Extracted information below:

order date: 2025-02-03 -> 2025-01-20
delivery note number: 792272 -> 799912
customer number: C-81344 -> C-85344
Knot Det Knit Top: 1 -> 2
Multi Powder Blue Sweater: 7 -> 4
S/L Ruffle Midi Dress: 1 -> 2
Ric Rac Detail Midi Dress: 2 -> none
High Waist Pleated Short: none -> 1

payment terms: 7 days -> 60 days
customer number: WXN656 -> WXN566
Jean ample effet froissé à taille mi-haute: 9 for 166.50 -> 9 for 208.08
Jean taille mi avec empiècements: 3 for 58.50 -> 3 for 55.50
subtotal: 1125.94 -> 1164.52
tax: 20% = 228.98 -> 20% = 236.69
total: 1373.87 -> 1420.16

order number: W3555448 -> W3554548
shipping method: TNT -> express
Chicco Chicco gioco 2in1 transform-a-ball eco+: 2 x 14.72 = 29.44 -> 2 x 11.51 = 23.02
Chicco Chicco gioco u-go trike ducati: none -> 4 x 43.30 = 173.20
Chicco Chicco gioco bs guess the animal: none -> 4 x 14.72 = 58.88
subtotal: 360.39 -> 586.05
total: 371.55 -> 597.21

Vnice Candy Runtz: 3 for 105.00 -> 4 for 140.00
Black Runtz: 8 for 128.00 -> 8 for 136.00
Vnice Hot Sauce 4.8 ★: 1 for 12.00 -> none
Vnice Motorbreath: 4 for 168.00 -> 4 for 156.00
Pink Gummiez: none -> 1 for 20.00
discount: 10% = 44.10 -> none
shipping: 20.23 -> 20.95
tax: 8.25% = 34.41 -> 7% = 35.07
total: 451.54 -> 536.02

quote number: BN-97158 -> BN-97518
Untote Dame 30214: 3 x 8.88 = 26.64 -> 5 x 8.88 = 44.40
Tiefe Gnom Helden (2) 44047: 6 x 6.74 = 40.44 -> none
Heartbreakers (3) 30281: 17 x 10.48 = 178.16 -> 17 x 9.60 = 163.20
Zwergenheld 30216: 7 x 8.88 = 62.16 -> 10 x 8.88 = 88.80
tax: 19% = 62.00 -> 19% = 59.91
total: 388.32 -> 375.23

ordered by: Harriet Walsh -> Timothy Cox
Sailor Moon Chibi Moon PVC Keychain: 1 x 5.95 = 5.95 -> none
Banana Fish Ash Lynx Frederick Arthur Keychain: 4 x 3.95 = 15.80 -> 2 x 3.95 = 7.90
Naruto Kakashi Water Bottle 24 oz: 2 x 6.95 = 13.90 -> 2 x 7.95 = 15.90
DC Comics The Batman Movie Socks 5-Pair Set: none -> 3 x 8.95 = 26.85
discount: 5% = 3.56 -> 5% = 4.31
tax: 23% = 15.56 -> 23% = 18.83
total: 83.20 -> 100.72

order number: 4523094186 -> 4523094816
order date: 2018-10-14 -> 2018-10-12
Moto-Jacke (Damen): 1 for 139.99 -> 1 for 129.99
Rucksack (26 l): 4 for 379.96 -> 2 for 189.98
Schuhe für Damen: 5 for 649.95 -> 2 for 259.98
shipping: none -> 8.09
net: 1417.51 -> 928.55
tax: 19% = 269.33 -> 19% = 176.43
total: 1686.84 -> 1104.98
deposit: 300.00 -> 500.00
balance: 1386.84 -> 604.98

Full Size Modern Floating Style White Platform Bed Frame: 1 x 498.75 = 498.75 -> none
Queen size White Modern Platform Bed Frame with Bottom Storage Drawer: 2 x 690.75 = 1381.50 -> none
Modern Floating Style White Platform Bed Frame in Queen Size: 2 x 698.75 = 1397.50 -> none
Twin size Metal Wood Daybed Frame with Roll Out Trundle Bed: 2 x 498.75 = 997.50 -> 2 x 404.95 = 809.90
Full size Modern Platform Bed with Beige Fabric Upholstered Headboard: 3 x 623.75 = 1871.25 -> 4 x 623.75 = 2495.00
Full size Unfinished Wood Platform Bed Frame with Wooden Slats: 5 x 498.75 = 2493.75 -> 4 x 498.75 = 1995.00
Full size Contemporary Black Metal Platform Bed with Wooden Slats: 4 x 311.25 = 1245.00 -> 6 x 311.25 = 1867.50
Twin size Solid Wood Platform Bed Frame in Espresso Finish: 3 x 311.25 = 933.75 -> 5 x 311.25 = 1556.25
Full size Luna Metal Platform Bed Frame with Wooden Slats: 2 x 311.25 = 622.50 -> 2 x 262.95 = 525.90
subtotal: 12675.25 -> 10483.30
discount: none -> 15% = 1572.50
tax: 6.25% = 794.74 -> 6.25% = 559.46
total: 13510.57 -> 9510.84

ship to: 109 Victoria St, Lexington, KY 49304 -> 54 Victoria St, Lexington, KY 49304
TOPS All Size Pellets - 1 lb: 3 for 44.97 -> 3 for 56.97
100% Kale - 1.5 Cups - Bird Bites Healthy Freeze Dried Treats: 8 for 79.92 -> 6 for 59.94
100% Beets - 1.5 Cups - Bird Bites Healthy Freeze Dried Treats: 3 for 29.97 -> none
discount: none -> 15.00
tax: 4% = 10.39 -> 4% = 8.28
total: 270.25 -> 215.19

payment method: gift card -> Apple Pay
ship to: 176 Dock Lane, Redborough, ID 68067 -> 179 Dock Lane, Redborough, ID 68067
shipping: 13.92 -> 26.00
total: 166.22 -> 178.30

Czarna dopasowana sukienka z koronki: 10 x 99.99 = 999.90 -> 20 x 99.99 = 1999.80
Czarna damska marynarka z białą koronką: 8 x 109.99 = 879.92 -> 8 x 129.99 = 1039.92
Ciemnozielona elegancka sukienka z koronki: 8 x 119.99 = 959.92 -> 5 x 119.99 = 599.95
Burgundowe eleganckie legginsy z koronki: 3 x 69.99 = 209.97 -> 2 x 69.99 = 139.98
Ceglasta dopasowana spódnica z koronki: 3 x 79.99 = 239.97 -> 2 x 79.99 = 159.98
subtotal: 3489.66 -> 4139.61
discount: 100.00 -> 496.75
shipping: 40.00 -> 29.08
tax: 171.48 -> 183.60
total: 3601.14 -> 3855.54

End of Extracted information.

**Work to be completed**
Would you print exactly and only the lines of the material above that run from the line with "Ric Rac Detail Midi Dress: 2 -> none" through the line with "Black Runtz: 8 for 128.00 -> 8 for 136.00", both included?

**Reply to the task**
Ric Rac Detail Midi Dress: 2 -> none
High Waist Pleated Short: none -> 1

payment terms: 7 days -> 60 days
customer number: WXN656 -> WXN566
Jean ample effet froissé à taille mi-haute: 9 for 166.50 -> 9 for 208.08
Jean taille mi avec empiècements: 3 for 58.50 -> 3 for 55.50
subtotal: 1125.94 -> 1164.52
tax: 20% = 228.98 -> 20% = 236.69
total: 1373.87 -> 1420.16

order number: W3555448 -> W3554548
shipping method: TNT -> express
Chicco Chicco gioco 2in1 transform-a-ball eco+: 2 x 14.72 = 29.44 -> 2 x 11.51 = 23.02
Chicco Chicco gioco u-go trike ducati: none -> 4 x 43.30 = 173.20
Chicco Chicco gioco bs guess the animal: none -> 4 x 14.72 = 58.88
subtotal: 360.39 -> 586.05
total: 371.55 -> 597.21

Vnice Candy Runtz: 3 for 105.00 -> 4 for 140.00
Black Runtz: 8 for 128.00 -> 8 for 136.00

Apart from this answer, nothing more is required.